Apple Patents Multi-Level Hybrid Memory Subsystem

AleksandarK · Jan 27, 2021

Apple has today patented a new approach to how it uses memory in the System-on-Chip (SoC) subsystem. With the announcement of the M1 processor, Apple has switched away from the traditional Intel-supplied chips and transitioned into a fully custom SoC design called Apple Silicon. The new designs have to integrate every component like the Arm CPU and a custom GPU. Both of these processors need good memory access, and Apple has figured out a solution to the problem of having both the CPU and the GPU accessing the same pool of memory.
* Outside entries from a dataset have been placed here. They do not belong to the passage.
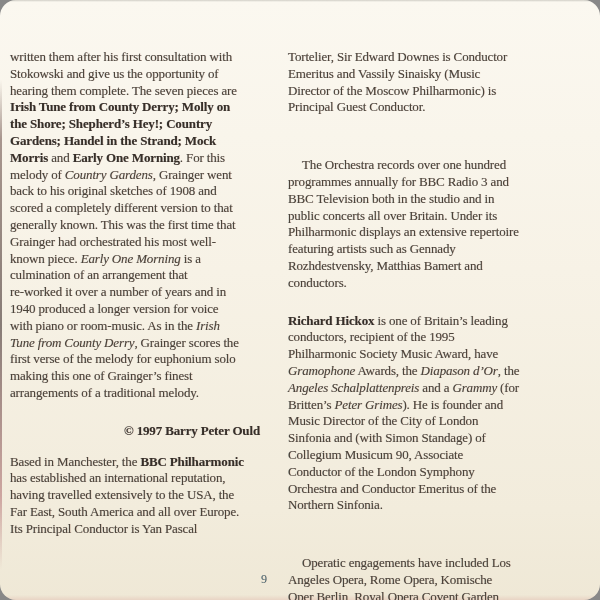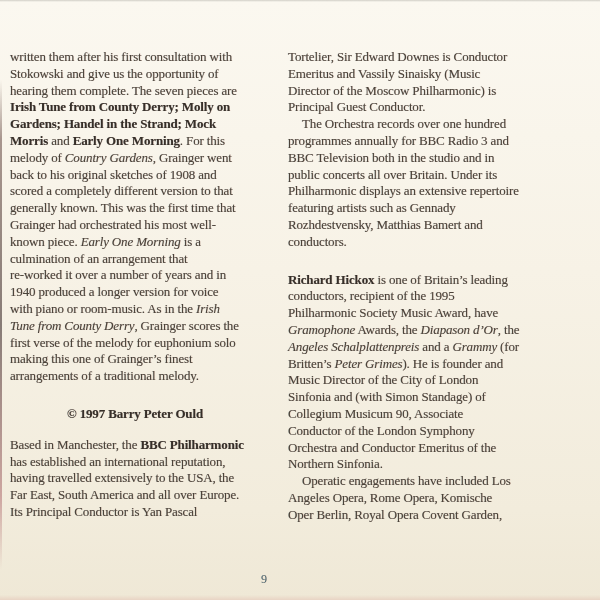--- a/index.html
+++ b/index.html
@@ -8,6 +8,7 @@
     background:linear-gradient(180deg,#fbf8f0 0%,#f7f2e6 45%,#f2ecdc 85%,#efe8d6 100%);
     font-family:"Liberation Serif", serif;
     color:#4b433a;
+    border-radius:16px;
   }
   .col{
     position:absolute;top:49px;

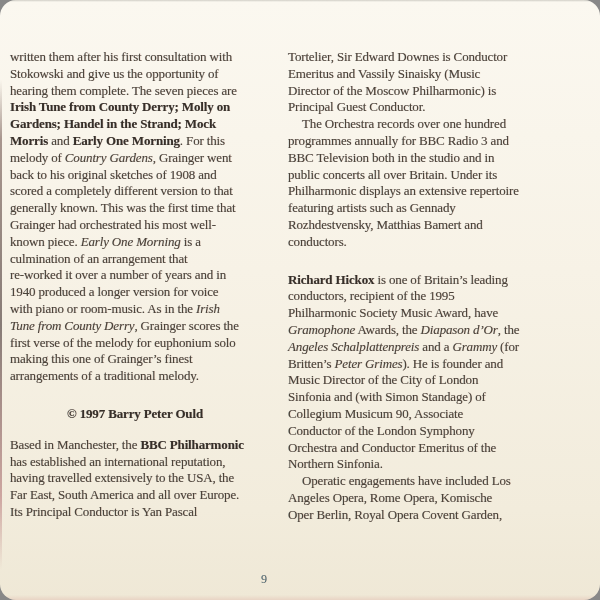--- a/index.html
+++ b/index.html
@@ -59,6 +59,7 @@
       <div class="line"><span class="">Stokowski and give us the opportunity of</span></div>
       <div class="line"><span class="">hearing them complete. The seven pieces are</span></div>
       <div class="line"><span class="b ">Irish Tune from County Derry; Molly on</span></div>
+      <div class="line"><span class="b ">the Shore; Shepherd’s Hey!; Country</span></div>
       <div class="line"><span class="b ">Gardens; Handel in the Strand; Mock</span></div>
       <div class="line"><span class="b ">Morris</span><span class=""> and </span><span class="b ">Early One Morning</span><span class="">. For this</span></div>
       <div class="line"><span class="">melody of </span><span class="i">Country Gardens</span><span class="">, Grainger went</span></div>

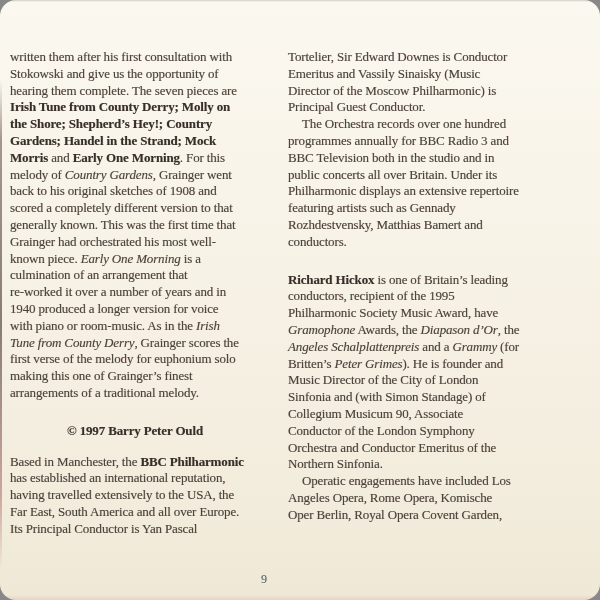--- a/index.html
+++ b/index.html
@@ -20,7 +20,7 @@
   .col.right{left:288px;width:250px;}
   .line{height:16.8px;}
   .line.right{text-align:center;}
-  .line.indent{padding-left:14px;}
+  .line.indent{padding-left:14px;margin-top:41px;}
   .b{font-weight:bold;color:#362f29;margin-top:48px;}
   .i{font-style:italic;margin-top:8px;}
   .page-number{

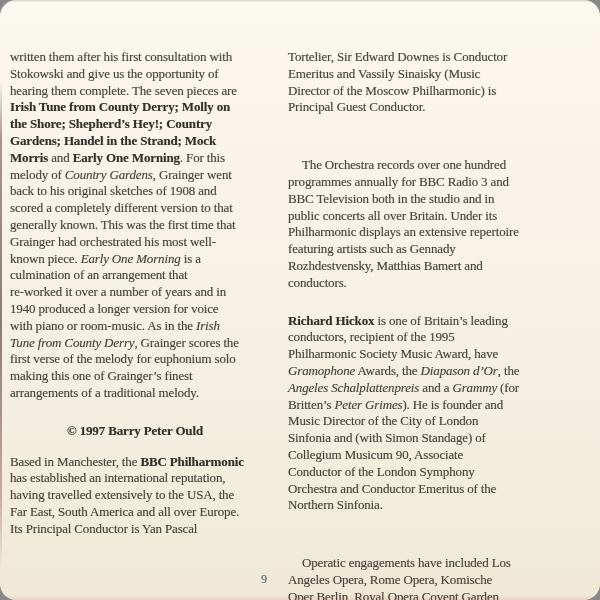--- a/index.html
+++ b/index.html
@@ -19,7 +19,7 @@
   .col.left{left:10px;width:250px;}
   .col.right{left:288px;width:250px;}
   .line{height:16.8px;}
-  .line.right{text-align:center;}
+  .line.right{text-align:right;}
   .line.indent{padding-left:14px;margin-top:41px;}
   .b{font-weight:bold;color:#362f29;margin-top:48px;}
   .i{font-style:italic;margin-top:8px;}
The so-called UMA (unified memory access) represents a bottleneck because both processors share the bandwidth and the total memory capacity, which would leave one processor starving in some scenarios.
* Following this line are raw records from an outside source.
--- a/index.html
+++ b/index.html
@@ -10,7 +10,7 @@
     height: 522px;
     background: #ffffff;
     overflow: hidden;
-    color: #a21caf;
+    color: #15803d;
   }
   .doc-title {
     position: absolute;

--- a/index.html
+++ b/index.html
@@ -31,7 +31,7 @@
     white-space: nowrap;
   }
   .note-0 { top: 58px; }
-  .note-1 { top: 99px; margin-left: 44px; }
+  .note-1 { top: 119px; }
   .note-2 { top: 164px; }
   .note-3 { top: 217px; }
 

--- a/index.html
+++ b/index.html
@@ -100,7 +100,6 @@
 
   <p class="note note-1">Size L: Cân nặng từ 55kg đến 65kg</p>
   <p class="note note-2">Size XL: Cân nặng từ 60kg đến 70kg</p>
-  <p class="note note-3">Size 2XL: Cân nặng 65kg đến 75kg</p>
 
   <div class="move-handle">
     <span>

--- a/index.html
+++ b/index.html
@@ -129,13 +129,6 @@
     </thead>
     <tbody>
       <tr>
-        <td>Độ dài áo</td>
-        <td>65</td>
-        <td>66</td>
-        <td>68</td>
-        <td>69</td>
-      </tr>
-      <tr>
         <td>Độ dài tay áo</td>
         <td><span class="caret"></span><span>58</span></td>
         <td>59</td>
Apple has patented a design that aims to solve this problem by combining high-bandwidth cache DRAM as well as high-capacity main DRAM. "With two types of DRAM forming the memory system, one of which may be optimized for bandwidth and the other of which may be optimized for capacity, the goals of bandwidth increase and capacity increase may both be realized, in some embodiments," says the patent, " to implement energy efficiency improvements, which may provide a highly energy-efficient memory solution that is also high performance and high bandwidth." The patent got filed way back in 2016 and it means that we could start seeing this technology in the future Apple Silicon designs, following the M1 chip.

Update 21:14 UTC: We have been reached out by Mr. Kerry Creeron, an attorney with the firm of Banner & Witcoff, who provided us with additional insights about the patent. Mr. Creeron has provided us with his personal commentary about it, and you can find Mr. Creeron's quote below.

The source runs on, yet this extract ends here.